• [Exercise details]
All of the data that follows is to be printed exactly, without pictures.

[Extracted records]

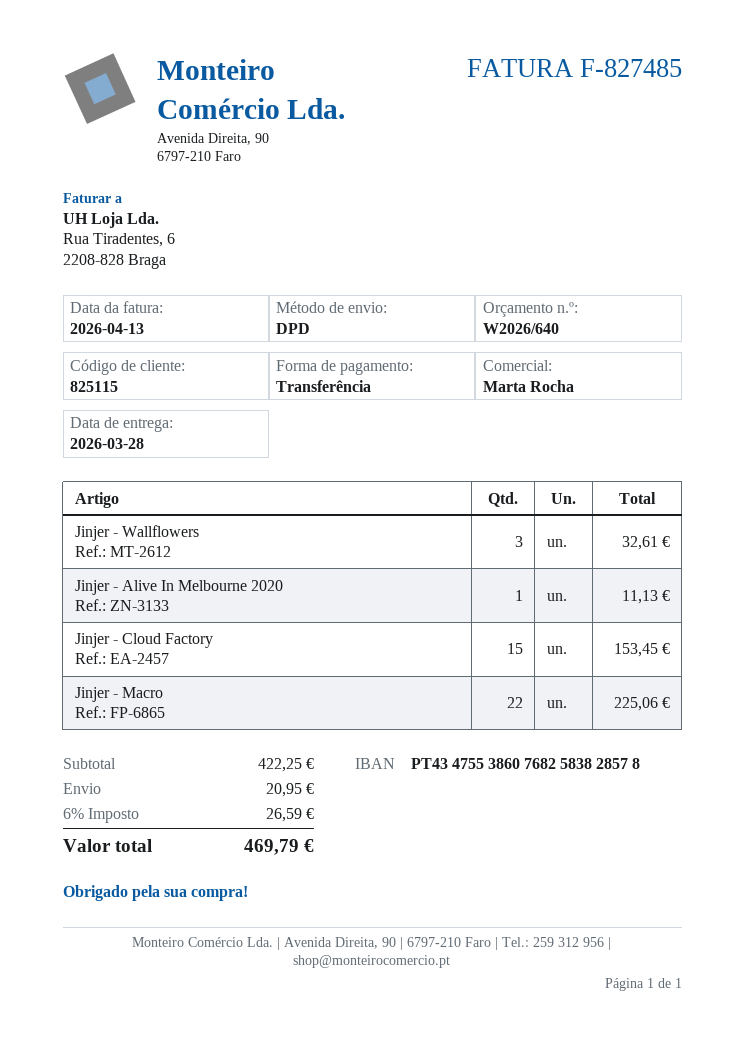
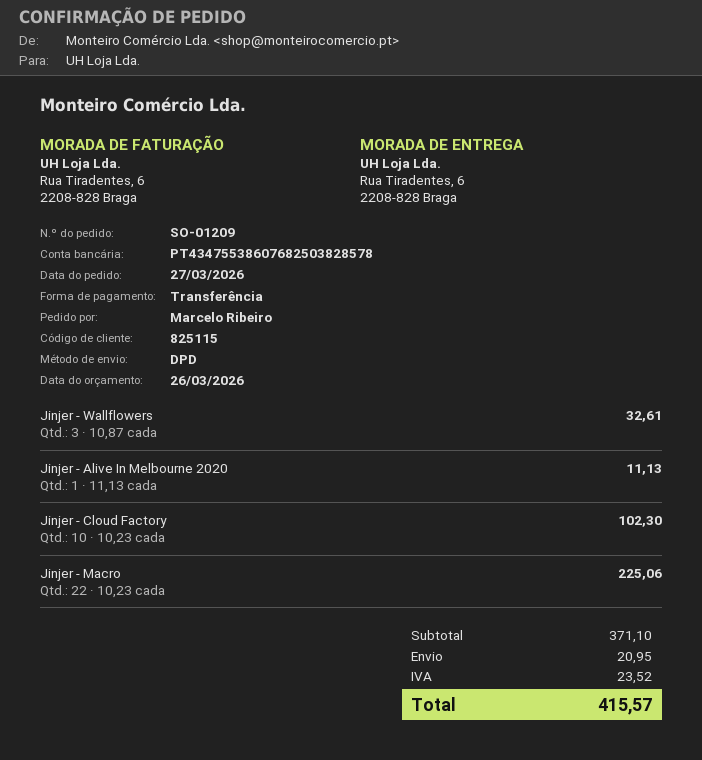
bank account: PT43475538607682583828578 -> PT43475538607682503828578
Jinjer - Cloud Factory: 15 for 153.45 -> 10 for 102.30
subtotal: 422.25 -> 371.10
tax: 26.59 -> 23.52
total: 469.79 -> 415.57

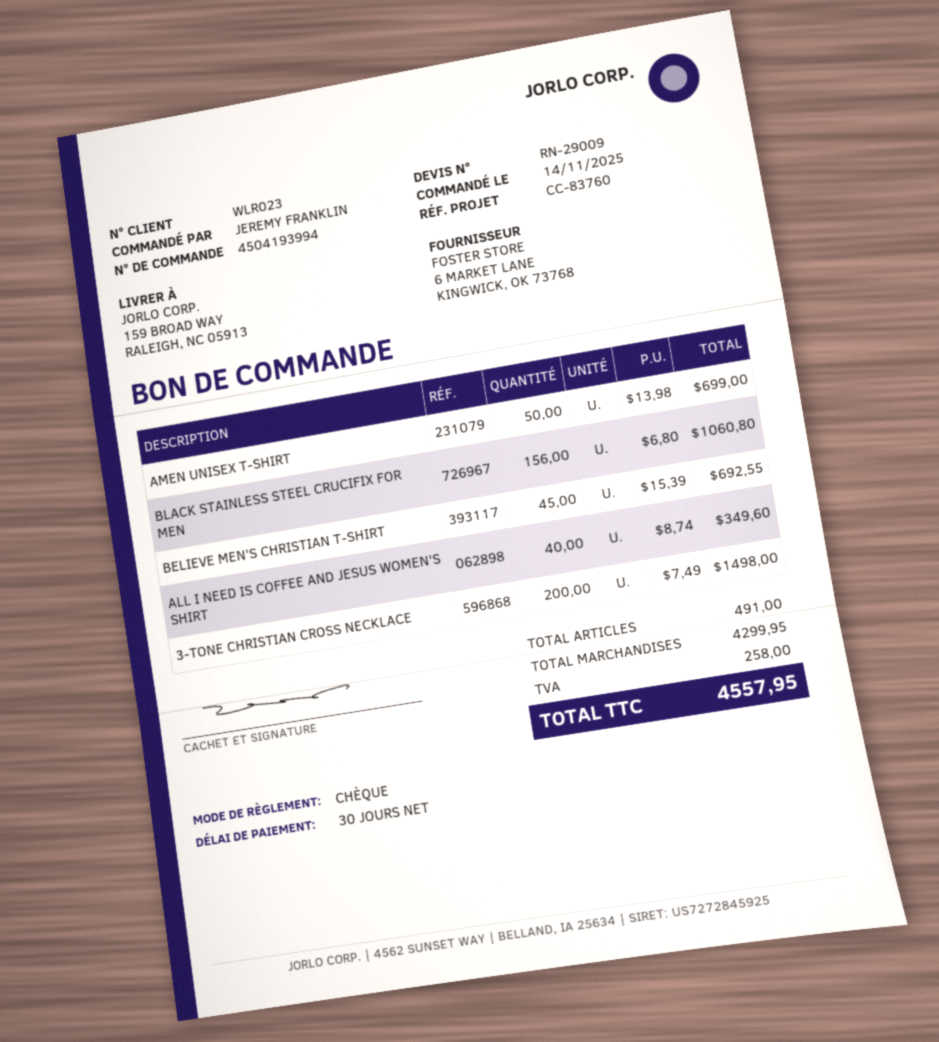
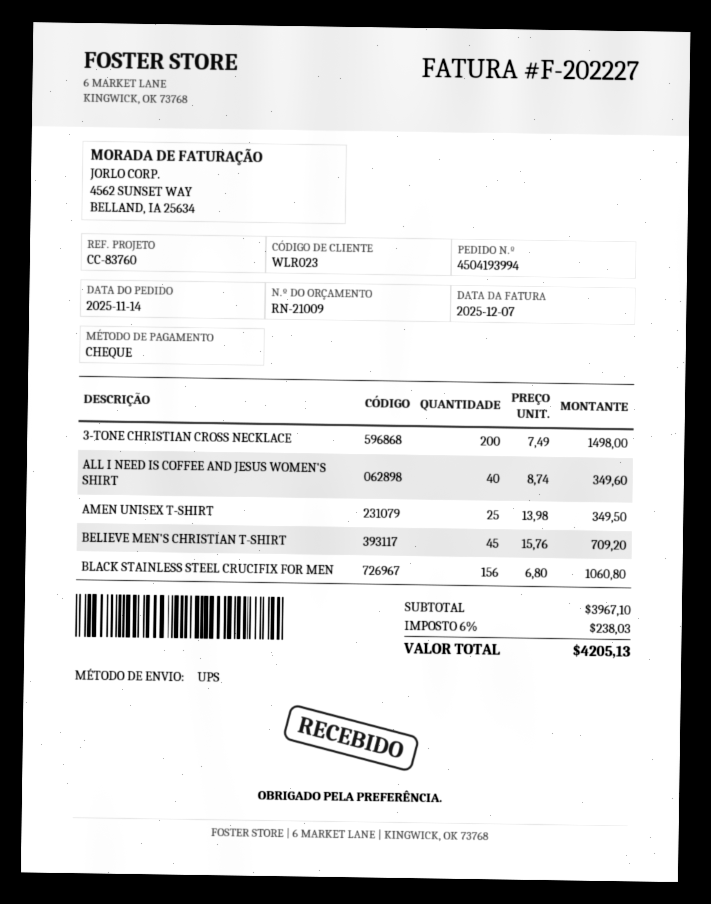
quote number: RN-29009 -> RN-21009
AMEN UNISEX T-SHIRT: 50 x 13.98 = 699.00 -> 25 x 13.98 = 349.50
BELIEVE MEN'S CHRISTIAN T-SHIRT: 45 x 15.39 = 692.55 -> 45 x 15.76 = 709.20
subtotal: 4299.95 -> 3967.10
tax: 258.00 -> 238.03
total: 4557.95 -> 4205.13

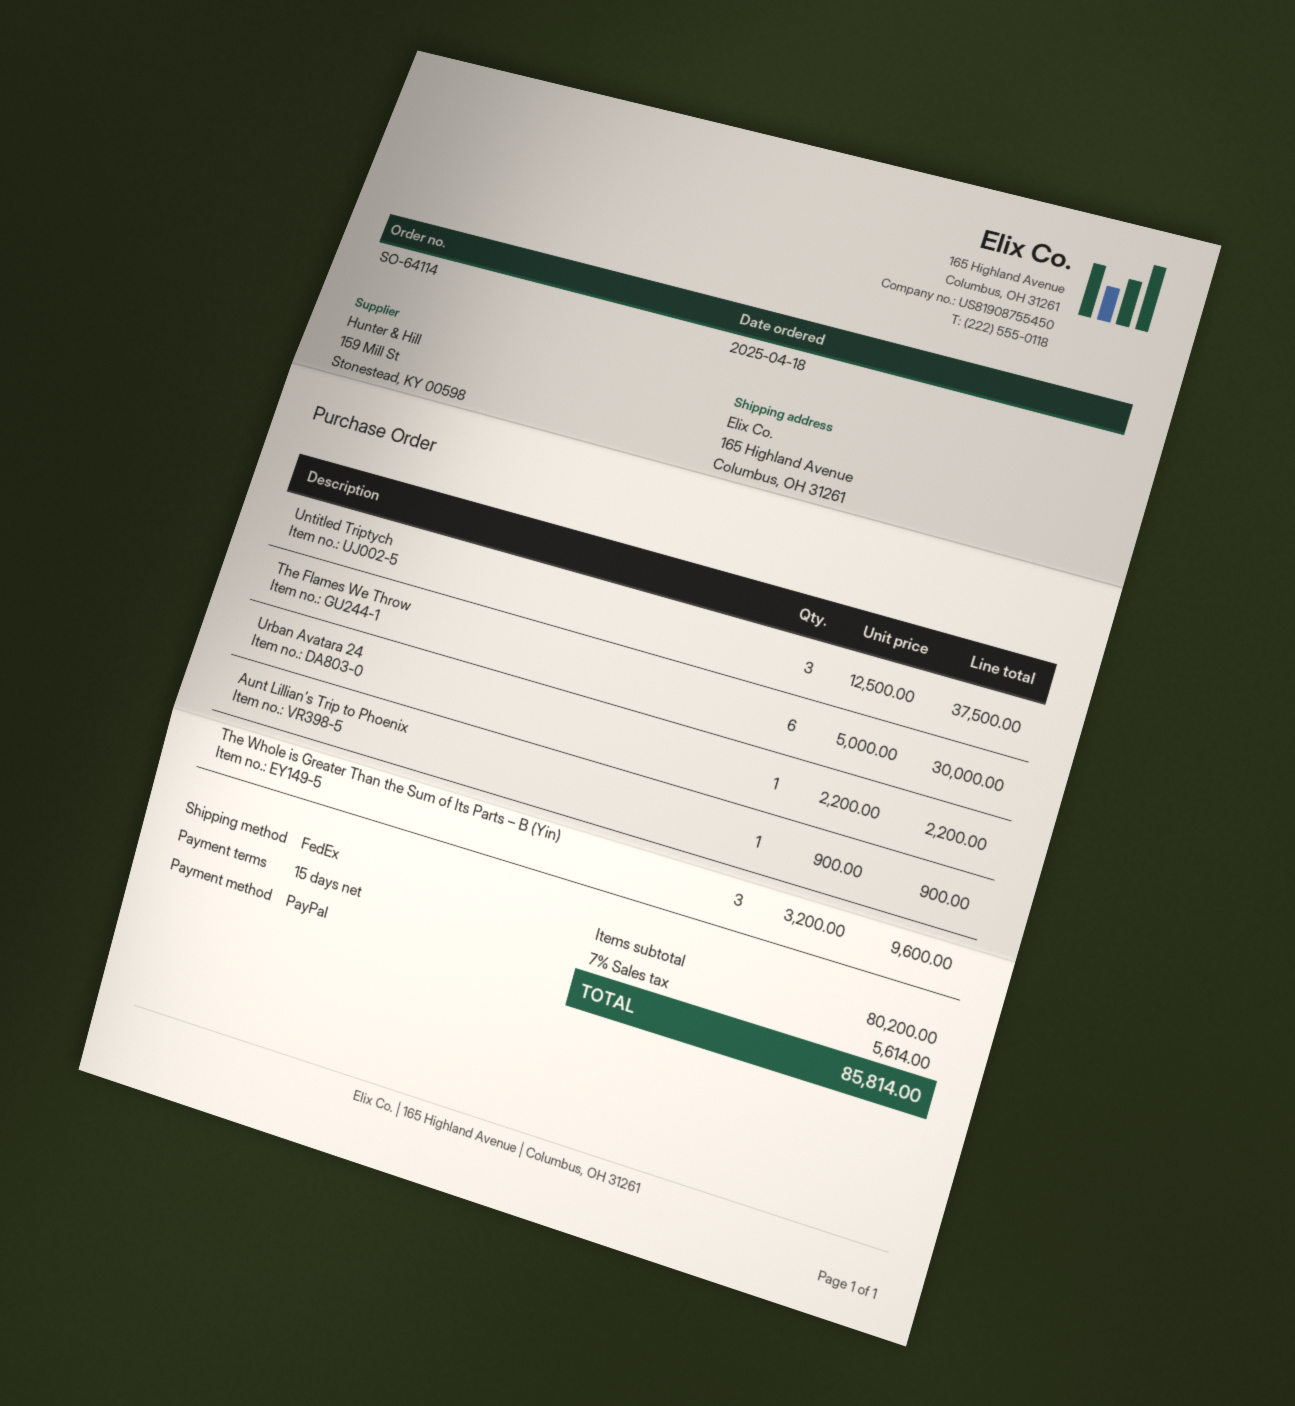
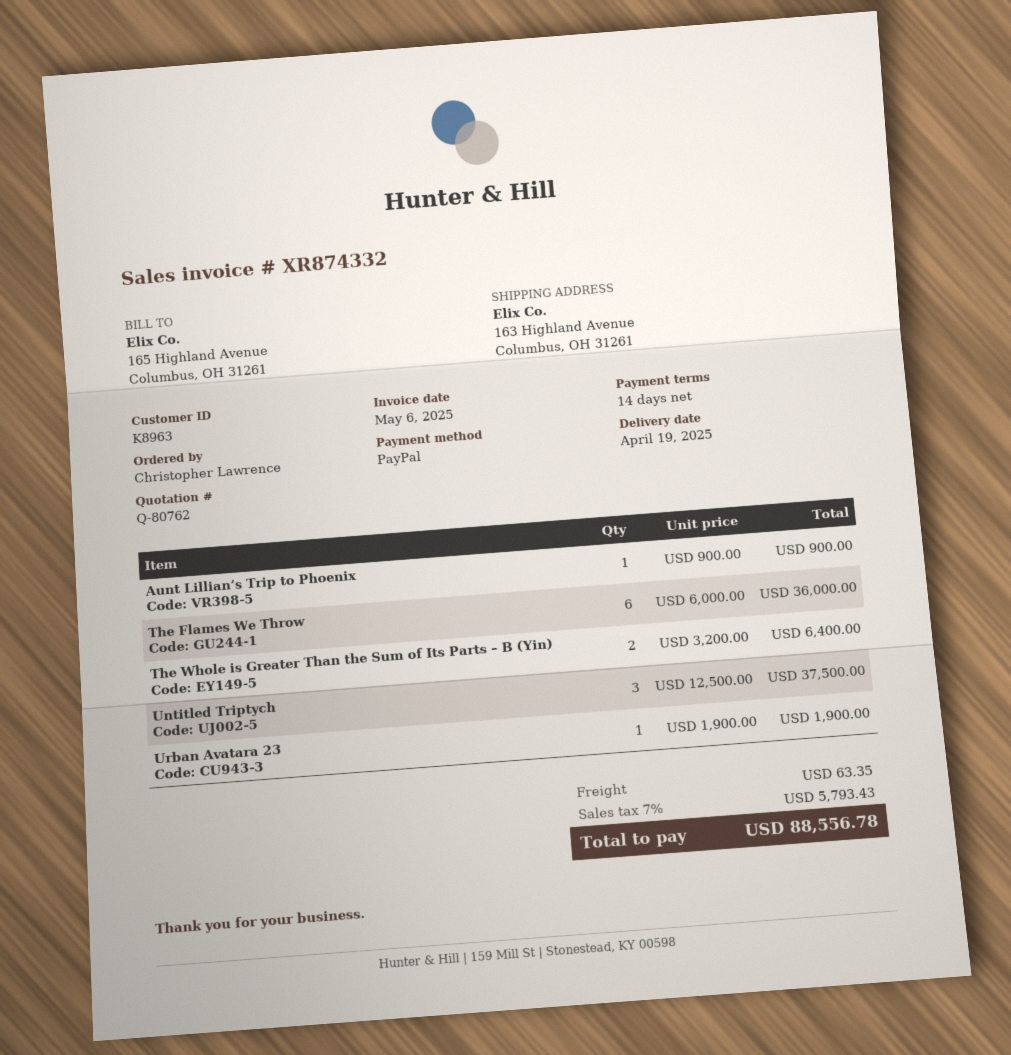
payment terms: 15 days -> 14 days
ship to: 165 Highland Avenue, Columbus, OH 31261 -> 163 Highland Avenue, Columbus, OH 31261
The Flames We Throw: 6 x 5000.00 = 30000.00 -> 6 x 6000.00 = 36000.00
Urban Avatara 24: 1 x 2200.00 = 2200.00 -> none
The Whole is Greater Than the Sum of Its Parts – B (Yin): 3 x 3200.00 = 9600.00 -> 2 x 3200.00 = 6400.00
Urban Avatara 23: none -> 1 x 1900.00 = 1900.00
shipping: none -> 63.35
tax: 7% = 5614.00 -> 7% = 5793.43
total: 85814.00 -> 88556.78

• [Response box]
bank account: PT43475538607682583828578 -> PT43475538607682503828578
Jinjer - Cloud Factory: 15 for 153.45 -> 10 for 102.30
subtotal: 422.25 -> 371.10
tax: 26.59 -> 23.52
total: 469.79 -> 415.57

quote number: RN-29009 -> RN-21009
AMEN UNISEX T-SHIRT: 50 x 13.98 = 699.00 -> 25 x 13.98 = 349.50
BELIEVE MEN'S CHRISTIAN T-SHIRT: 45 x 15.39 = 692.55 -> 45 x 15.76 = 709.20
subtotal: 4299.95 -> 3967.10
tax: 258.00 -> 238.03
total: 4557.95 -> 4205.13

payment terms: 15 days -> 14 days
ship to: 165 Highland Avenue, Columbus, OH 31261 -> 163 Highland Avenue, Columbus, OH 31261
The Flames We Throw: 6 x 5000.00 = 30000.00 -> 6 x 6000.00 = 36000.00
Urban Avatara 24: 1 x 2200.00 = 2200.00 -> none
The Whole is Greater Than the Sum of Its Parts – B (Yin): 3 x 3200.00 = 9600.00 -> 2 x 3200.00 = 6400.00
Urban Avatara 23: none -> 1 x 1900.00 = 1900.00
shipping: none -> 63.35
tax: 7% = 5614.00 -> 7% = 5793.43
total: 85814.00 -> 88556.78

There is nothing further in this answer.